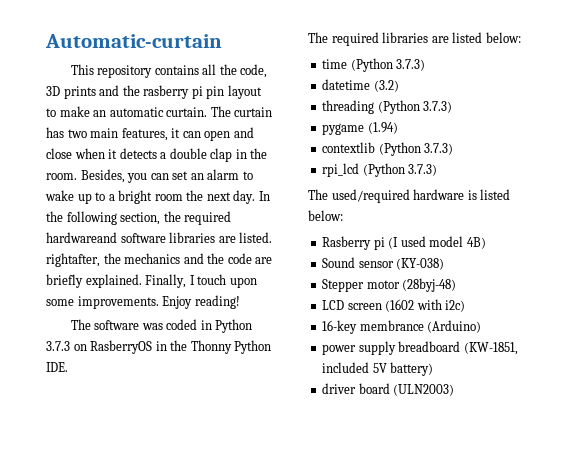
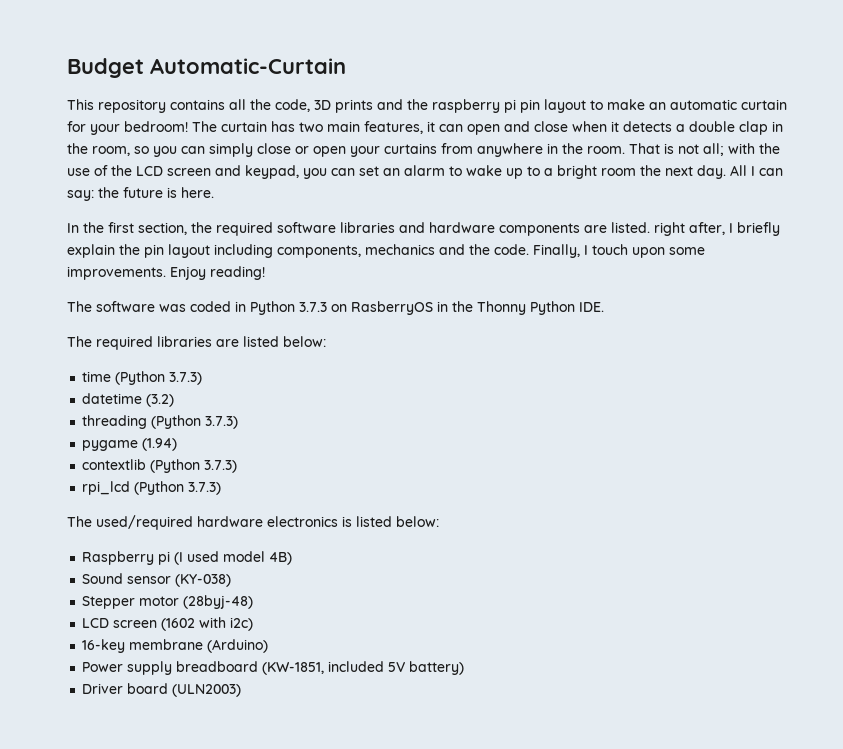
- Automatic-curtain
+ Budget Automatic-Curtain
- This repository contains all the code, 3D prints and the rasberry pi pin layout to make an automatic curtain.
+ This repository contains all the code, 3D prints and the raspberry pi pin layout to make an automatic curtain for your bedroom!
- The curtain has two main features, it can open and close when it detects a double clap in the room. Besides, you can set an alarm to wake up to a bright room the next day. In the following section, the required hardwareand software libraries are listed. rightafter, the mechanics and the code are briefly explained.
+ The curtain has two main features, it can open and close when it detects a double clap in the room, so you can simply close or open your curtains from anywhere in the room. That is not all; with the use of the LCD screen and keypad, you can set an alarm to wake up to a bright room the next day. All I can say: the future is here.
+ In the first section, the required software libraries and hardware components are listed. right after, I briefly explain the pin layout including components, mechanics and the code.
- The used/required hardware is listed below:
+ The used/required hardware electronics is listed below:
- Rasberry pi (I used model 4B)
+ Raspberry pi (I used model 4B)
- 16-key membrance (Arduino)
+ 16-key membrane (Arduino)
- power supply breadboard (KW-1851, included 5V battery)
+ Power supply breadboard (KW-1851, included 5V battery)
- driver board (ULN2003)
+ Driver board (ULN2003)

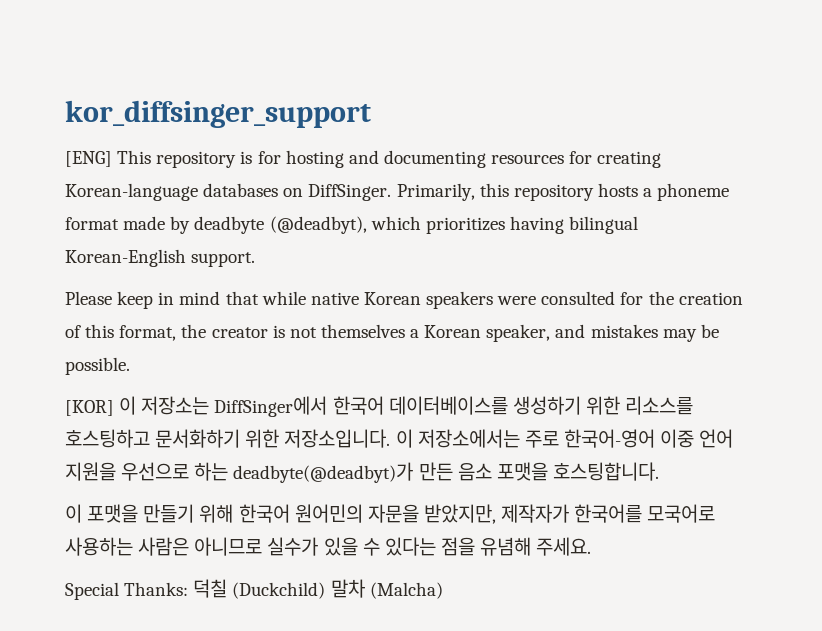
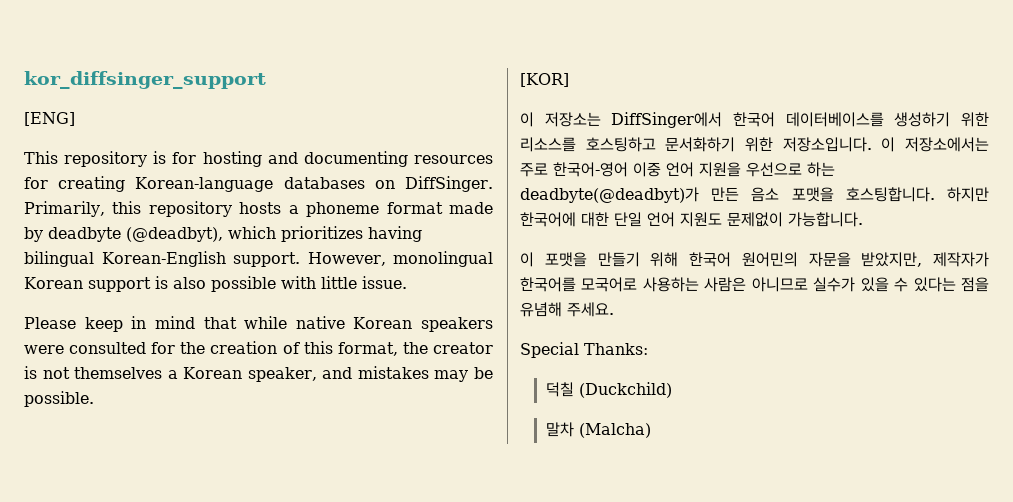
- [ENG] This repository is for hosting and documenting resources for creating Korean-language databases on DiffSinger.
+ [ENG]
+ This repository is for hosting and documenting resources for creating Korean-language databases on DiffSinger.
+ However, monolingual Korean support is also possible with little issue.
- [KOR] 이 저장소는 DiffSinger에서 한국어 데이터베이스를 생성하기 위한 리소스를 호스팅하고 문서화하기 위한 저장소입니다.
+ [KOR]
+ 이 저장소는 DiffSinger에서 한국어 데이터베이스를 생성하기 위한 리소스를 호스팅하고 문서화하기 위한 저장소입니다.
+ 하지만 한국어에 대한 단일 언어 지원도 문제없이 가능합니다.
- Special Thanks: 덕칠 (Duckchild) 말차 (Malcha)
+ Special Thanks:
+ 덕칠 (Duckchild)
+ 말차 (Malcha)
==================================================
» Task details
Quote the data above from the line containing "- This repository" to the line containing "for your bedroom!", inclusive, and stop.

» Answer section
- This repository contains all the code, 3D prints and the rasberry pi pin layout to make an automatic curtain.
+ This repository contains all the code, 3D prints and the raspberry pi pin layout to make an automatic curtain for your bedroom!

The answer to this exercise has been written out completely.